Showing posts with label grilled salmon. Show all posts
Showing posts with label grilled salmon. Show all posts

Cafe Landwer (Toronto)

To classify Café Landwer into a type of eatery is difficult. Their menu is as eclectic as Pickle Barrel’s, a mix of Arabic, German, and American dishes that don’t seem to go together, but somehow is listed on the same page. Moreover, the food options are so extensive that it hardly seems like a café. It’s not until you learn about their history, it starts to make sense.

The company first started as Landwer Coffee (named after owner Moshe Landwer) as a roasting facility and coffee bar in Berlin. As the Nazi began rising in power, Moshe decided to move his family to Tel Aviv, well before WW2 would stop them and here  the roasting facility was re-opened and grew in prominence until it was finally sold to a larger conglomerate in the 1980s. Seeing the potential of the brand, Federman & Son’s expanded it into a chain of casual restaurants in Israel, which eventually went global with locations in Canada and the USA. Hence, their menu has Middle Eastern and German elements, with Western dishes like burgers and pizza added to please all.

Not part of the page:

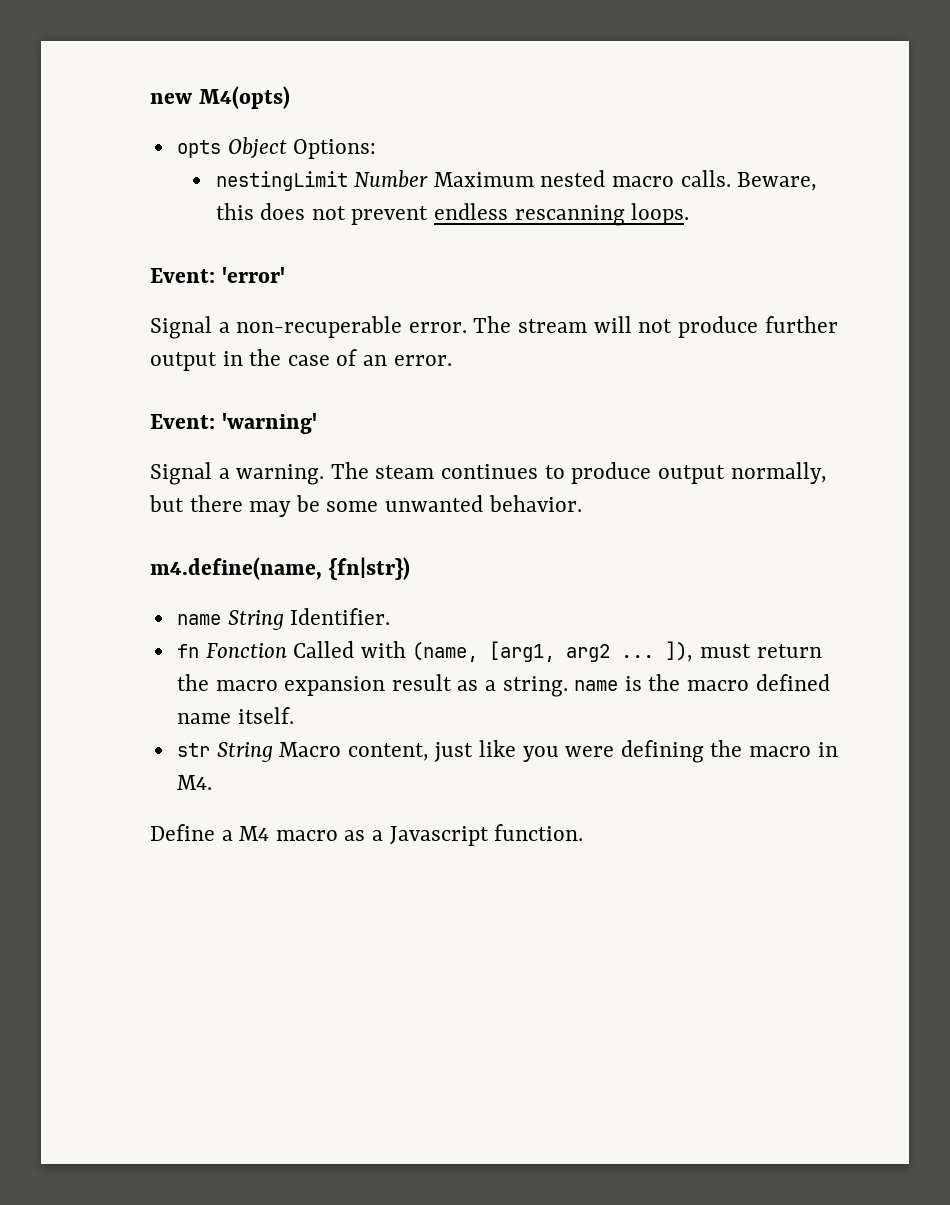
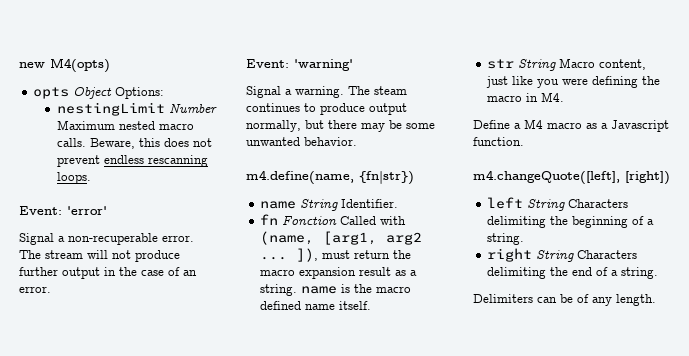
(584, 832) none -> [473,170,670,185] [487,197,629,211] [487,216,655,228] [487,233,525,245] [487,248,638,262] [487,267,659,279] [473,294,656,306] // m4.changeQuote([left], [right]) // left String Characters delimiting the beginning of a string. // right String Characters delimiting the end of a string. // Delimiters can be of any length.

While you’re waiting for the mains, a hummus bowl is a great starter. The shawarma version ($14) starts with a base of thick silky hummus, drizzles on olive oil, and fills it with juicy chunks of chicken shawarma that’s incredibly flavourful.

The one topped with four small crisp falafels ($13) is just as good. Café Landwer’s creations are fluffy and moist and have a lovely green hue from the pulverized herbs mixed into it.

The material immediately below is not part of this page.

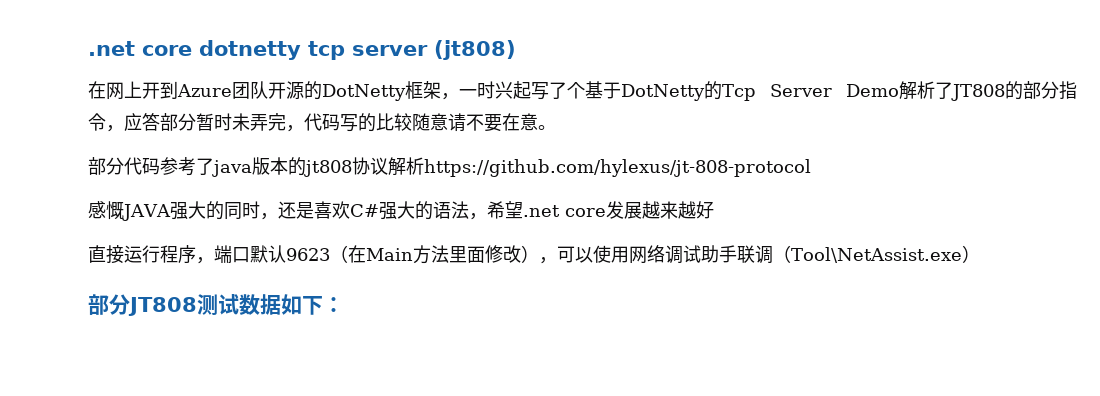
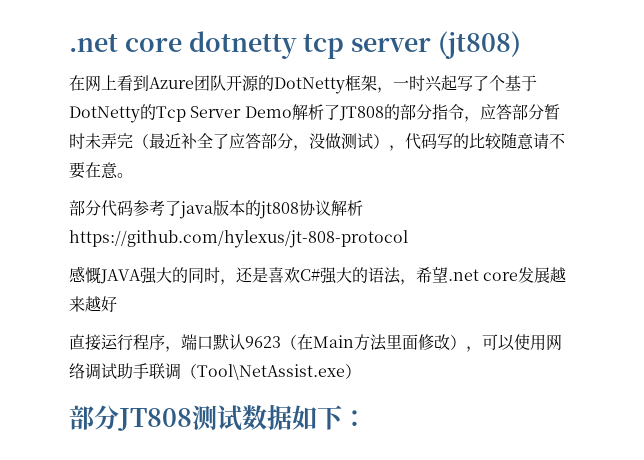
[142,82,160,99] 开 -> [117,75,133,91] 看
(286, 122) none -> [133,133,389,151] （最近补全了应答部分，没做测试）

At first, we nursed the piece of fresh from the oven stone-baked bread since the hummus to bread ratio seemed off. Boy was it good, the hot steaming bread with the cool shawarma hummus, and a slice of pickle. We were essentially creating our own sandwiches. Once the bread was done, our server offered to bring another piece ($1). This could have easily been a meal for one.

Landwer’s famous schnitzel ($19) is good with the pork pounded thinnly, the bread crumb coating applied lightly, and cooked just long enough so that everything is still moist. It’d be even better with more salt as it was under seasoned and really needed a condiment. The ketchup accompanying the fries seemed off, my husband ended up using the tzatziki from my main, better than nothing.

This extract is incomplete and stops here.